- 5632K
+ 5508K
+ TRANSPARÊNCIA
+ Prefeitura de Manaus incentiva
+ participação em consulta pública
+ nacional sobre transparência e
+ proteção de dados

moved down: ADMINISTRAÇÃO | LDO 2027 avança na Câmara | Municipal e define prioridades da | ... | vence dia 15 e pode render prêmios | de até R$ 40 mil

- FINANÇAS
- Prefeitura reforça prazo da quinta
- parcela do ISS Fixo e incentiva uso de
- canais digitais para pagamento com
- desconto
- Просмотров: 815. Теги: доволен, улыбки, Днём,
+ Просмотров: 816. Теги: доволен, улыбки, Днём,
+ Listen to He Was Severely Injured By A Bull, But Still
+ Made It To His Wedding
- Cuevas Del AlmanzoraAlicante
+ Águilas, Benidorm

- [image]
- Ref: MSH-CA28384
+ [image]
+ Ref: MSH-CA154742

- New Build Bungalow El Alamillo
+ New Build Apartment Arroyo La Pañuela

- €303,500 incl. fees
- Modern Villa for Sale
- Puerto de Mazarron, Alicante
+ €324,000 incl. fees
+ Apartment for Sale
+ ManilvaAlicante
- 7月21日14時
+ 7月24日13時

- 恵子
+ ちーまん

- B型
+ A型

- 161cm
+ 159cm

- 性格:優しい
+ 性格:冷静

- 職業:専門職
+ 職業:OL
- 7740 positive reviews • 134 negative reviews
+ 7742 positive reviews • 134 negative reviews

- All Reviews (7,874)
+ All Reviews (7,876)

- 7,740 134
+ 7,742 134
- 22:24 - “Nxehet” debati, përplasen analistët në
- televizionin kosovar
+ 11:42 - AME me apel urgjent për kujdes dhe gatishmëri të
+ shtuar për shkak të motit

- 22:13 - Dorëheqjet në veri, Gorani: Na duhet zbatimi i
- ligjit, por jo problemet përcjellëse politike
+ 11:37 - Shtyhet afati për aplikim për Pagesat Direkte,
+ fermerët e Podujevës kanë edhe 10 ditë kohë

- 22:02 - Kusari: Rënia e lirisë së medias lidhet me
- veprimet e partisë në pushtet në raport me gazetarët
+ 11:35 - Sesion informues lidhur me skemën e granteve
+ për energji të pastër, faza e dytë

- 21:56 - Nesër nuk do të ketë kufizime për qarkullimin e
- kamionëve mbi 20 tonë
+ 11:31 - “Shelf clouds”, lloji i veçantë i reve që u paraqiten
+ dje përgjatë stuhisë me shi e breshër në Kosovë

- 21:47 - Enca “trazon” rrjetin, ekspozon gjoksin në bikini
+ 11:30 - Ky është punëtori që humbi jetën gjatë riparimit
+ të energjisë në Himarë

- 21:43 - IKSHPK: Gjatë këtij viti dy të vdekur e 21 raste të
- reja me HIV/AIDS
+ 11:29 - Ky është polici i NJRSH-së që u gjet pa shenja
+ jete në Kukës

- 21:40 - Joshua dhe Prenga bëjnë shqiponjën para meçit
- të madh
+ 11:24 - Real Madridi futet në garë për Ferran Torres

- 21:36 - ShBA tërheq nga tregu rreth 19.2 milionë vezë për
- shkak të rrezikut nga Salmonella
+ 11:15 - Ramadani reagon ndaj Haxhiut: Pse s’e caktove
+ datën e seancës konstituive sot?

----

Exercise requirements
A word-for-word transcription of the material is required.

Worked solution
- 5632K
+ 5508K
+ TRANSPARÊNCIA
+ Prefeitura de Manaus incentiva
+ participação em consulta pública
+ nacional sobre transparência e
+ proteção de dados

moved down: ADMINISTRAÇÃO | LDO 2027 avança na Câmara | Municipal e define prioridades da | ... | vence dia 15 e pode render prêmios | de até R$ 40 mil

- FINANÇAS
- Prefeitura reforça prazo da quinta
- parcela do ISS Fixo e incentiva uso de
- canais digitais para pagamento com
- desconto
- Просмотров: 815. Теги: доволен, улыбки, Днём,
+ Просмотров: 816. Теги: доволен, улыбки, Днём,
+ Listen to He Was Severely Injured By A Bull, But Still
+ Made It To His Wedding
- Cuevas Del AlmanzoraAlicante
+ Águilas, Benidorm

- [image]
- Ref: MSH-CA28384
+ [image]
+ Ref: MSH-CA154742

- New Build Bungalow El Alamillo
+ New Build Apartment Arroyo La Pañuela

- €303,500 incl. fees
- Modern Villa for Sale
- Puerto de Mazarron, Alicante
+ €324,000 incl. fees
+ Apartment for Sale
+ ManilvaAlicante
- 7月21日14時
+ 7月24日13時

- 恵子
+ ちーまん

- B型
+ A型

- 161cm
+ 159cm

- 性格:優しい
+ 性格:冷静

- 職業:専門職
+ 職業:OL
- 7740 positive reviews • 134 negative reviews
+ 7742 positive reviews • 134 negative reviews

- All Reviews (7,874)
+ All Reviews (7,876)

- 7,740 134
+ 7,742 134
- 22:24 - “Nxehet” debati, përplasen analistët në
- televizionin kosovar
+ 11:42 - AME me apel urgjent për kujdes dhe gatishmëri të
+ shtuar për shkak të motit

- 22:13 - Dorëheqjet në veri, Gorani: Na duhet zbatimi i
- ligjit, por jo problemet përcjellëse politike
+ 11:37 - Shtyhet afati për aplikim për Pagesat Direkte,
+ fermerët e Podujevës kanë edhe 10 ditë kohë

- 22:02 - Kusari: Rënia e lirisë së medias lidhet me
- veprimet e partisë në pushtet në raport me gazetarët
+ 11:35 - Sesion informues lidhur me skemën e granteve
+ për energji të pastër, faza e dytë

- 21:56 - Nesër nuk do të ketë kufizime për qarkullimin e
- kamionëve mbi 20 tonë
+ 11:31 - “Shelf clouds”, lloji i veçantë i reve që u paraqiten
+ dje përgjatë stuhisë me shi e breshër në Kosovë

- 21:47 - Enca “trazon” rrjetin, ekspozon gjoksin në bikini
+ 11:30 - Ky është punëtori që humbi jetën gjatë riparimit
+ të energjisë në Himarë

- 21:43 - IKSHPK: Gjatë këtij viti dy të vdekur e 21 raste të
- reja me HIV/AIDS
+ 11:29 - Ky është polici i NJRSH-së që u gjet pa shenja
+ jete në Kukës

- 21:40 - Joshua dhe Prenga bëjnë shqiponjën para meçit
- të madh
+ 11:24 - Real Madridi futet në garë për Ferran Torres

- 21:36 - ShBA tërheq nga tregu rreth 19.2 milionë vezë për
- shkak të rrezikut nga Salmonella
+ 11:15 - Ramadani reagon ndaj Haxhiut: Pse s’e caktove
+ datën e seancës konstituive sot?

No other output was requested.